Trading for the sake of trading....

On surface, this market didn't do alot on either direction today.    When we look closely, it's actually pretty volatile given  where we are, which is essentially the beginning of the earning season.    Some stocks have given up some gains early on but that is just part of the game.    As traders, we have to respect the nature of this game and participate actively as oppose to just spectating as by stander.    The point we are referring to is that we have to actively take profit when things are going good.    For those that have already gotten into this habit, then it's definitely something to treasure for.    We'll take a look at some stocks....

DRYS, this is definitely one of those stocks that have had a tremendous run in the last few days.    We thought it looked a little extended couple of days ago and today it confirmed our suspicion.    At this time, we are going to be shy away from it unless a dramatic move happens to the upside.

TSL, there was plenty of time in the early going to lock in some profit from its recent runup.   If you got a little greedy, well there goes the last few days worth of gains.    When treating the type of momentum stocks like TSL, it almost always pays to sell into strength and buy back on new highs.    Also, it's crucial to setup tight stops and this can save lots of pain for most traders.     This one touched 9 ema today and we'll see how it responds to it tomorrow and next couple of days.

LPHI, this is definitely one of the better, if not the best plays on our screen today.   Believe it or not, it tacked on almost 6 points since our b/o alert of $36 area.    Now, the worst thing you want to do with this kind of play is to set a price target.    In our opinion, it's just not realistic to set any kind of price target.    We go with the flow.    We'd sell some into the strength and if it comes back and goes higher, we'd chase it higher.    So how do you know when the runup will stop?    We'd get worried if it takes out previous day's opening price with a close.      Although this may not work every time as a reversal signal, you can always buy it back(higher) if you get shaken out.    Remember, we are traders so "get shaken out and selling too early" is just part of business.

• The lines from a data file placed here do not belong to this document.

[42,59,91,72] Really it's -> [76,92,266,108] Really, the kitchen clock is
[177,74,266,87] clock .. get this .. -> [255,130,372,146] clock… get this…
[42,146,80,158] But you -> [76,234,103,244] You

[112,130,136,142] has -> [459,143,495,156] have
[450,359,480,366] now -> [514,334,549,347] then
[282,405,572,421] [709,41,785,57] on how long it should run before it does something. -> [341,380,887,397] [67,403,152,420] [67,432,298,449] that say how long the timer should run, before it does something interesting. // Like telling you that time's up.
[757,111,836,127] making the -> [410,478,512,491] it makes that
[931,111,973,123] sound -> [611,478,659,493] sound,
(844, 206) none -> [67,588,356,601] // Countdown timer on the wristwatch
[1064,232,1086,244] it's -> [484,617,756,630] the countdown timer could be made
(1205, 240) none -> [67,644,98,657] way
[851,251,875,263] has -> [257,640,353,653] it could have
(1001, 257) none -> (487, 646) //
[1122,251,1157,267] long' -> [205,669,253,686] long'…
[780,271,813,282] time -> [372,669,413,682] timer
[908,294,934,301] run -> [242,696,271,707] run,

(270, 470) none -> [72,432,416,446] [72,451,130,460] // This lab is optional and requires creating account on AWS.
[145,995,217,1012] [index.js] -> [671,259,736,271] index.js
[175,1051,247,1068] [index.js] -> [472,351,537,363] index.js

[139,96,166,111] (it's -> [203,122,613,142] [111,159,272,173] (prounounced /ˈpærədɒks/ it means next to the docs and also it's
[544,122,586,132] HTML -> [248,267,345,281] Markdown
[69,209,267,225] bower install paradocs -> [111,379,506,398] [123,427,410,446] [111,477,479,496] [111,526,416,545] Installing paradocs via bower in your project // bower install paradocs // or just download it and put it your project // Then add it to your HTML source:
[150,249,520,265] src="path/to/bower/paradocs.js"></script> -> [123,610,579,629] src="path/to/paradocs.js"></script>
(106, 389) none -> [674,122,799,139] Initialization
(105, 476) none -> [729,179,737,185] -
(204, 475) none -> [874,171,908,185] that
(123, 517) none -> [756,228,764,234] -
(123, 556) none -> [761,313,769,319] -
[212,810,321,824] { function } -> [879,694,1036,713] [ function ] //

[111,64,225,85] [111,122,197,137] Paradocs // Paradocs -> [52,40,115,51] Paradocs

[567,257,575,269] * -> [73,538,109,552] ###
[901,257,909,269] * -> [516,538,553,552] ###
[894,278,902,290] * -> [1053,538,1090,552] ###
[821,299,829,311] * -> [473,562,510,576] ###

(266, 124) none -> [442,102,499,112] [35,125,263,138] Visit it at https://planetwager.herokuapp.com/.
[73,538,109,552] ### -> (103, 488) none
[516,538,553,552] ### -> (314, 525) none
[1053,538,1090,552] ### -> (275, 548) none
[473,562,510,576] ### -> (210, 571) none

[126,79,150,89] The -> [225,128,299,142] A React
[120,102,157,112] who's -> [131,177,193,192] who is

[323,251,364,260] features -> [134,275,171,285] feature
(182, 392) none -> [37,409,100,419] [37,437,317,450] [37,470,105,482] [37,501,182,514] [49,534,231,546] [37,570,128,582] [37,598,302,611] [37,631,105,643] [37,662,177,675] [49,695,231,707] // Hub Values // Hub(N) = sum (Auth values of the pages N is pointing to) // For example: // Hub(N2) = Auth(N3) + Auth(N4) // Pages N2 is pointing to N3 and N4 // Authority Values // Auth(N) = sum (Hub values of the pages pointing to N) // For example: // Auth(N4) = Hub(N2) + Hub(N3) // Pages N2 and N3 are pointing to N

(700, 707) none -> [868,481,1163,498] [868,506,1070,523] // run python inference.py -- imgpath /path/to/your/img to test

ASYS, we like this one's setup even though you can say the other solar stocks are in bit of a funk today.    The low float is a definite plus when it comes to trading this stock.  The fact it's still a semi business after all  is also separating it from the other solar stocks.

PENX, this one also did not disappoint and closed reasonably well despite the market's late day weakness.    Based on its recent action, we think the race to $40 range is on for this one.

VSR, some of you have probably been trading this one last little while and so have we.   We think a pullback is definitely needed if this one wants to see even higher prices.   Momentum is very strong and news flow is very steady with this one.    The intraday action has been opportunistic but unless you can stomach the possibility of a pullback, it's better to wait for a better entry.

Market is heating up on the earnings front and even some of the speculative ones have been driven up on positive results.    We just want to caution readers that when looking at the price reaction relative to the earning report on the speculative ones,  ask yourself if the reaction is reasonable.   If you think the reaction is reasonable, then ask yourself again how long this reaction can last and ultimately ask yourself if you are going to be comfortable trading/holding it till next week.     No traders are alike when dealing with any kind of plays.   We just want to make sure that you are aware of the risk and effort that's involved into making a spec. play profitable. 


You want tech earning?

Well, there you go tonight!    The highlight is the two of the biggest technology companies reporting tonight.   We are not going to discuss nor analyze their earning because there's tons of dedicated websites/articles/analysts for that.   What we keep an interest on is the reaction for each respective stock in after hour.     The action doesn't look too positive.    This is probably due to the expectation that's been set in place for these companies.   After all, the rally we've been having the last little while is largely due to the anticipated good results from the tech sector.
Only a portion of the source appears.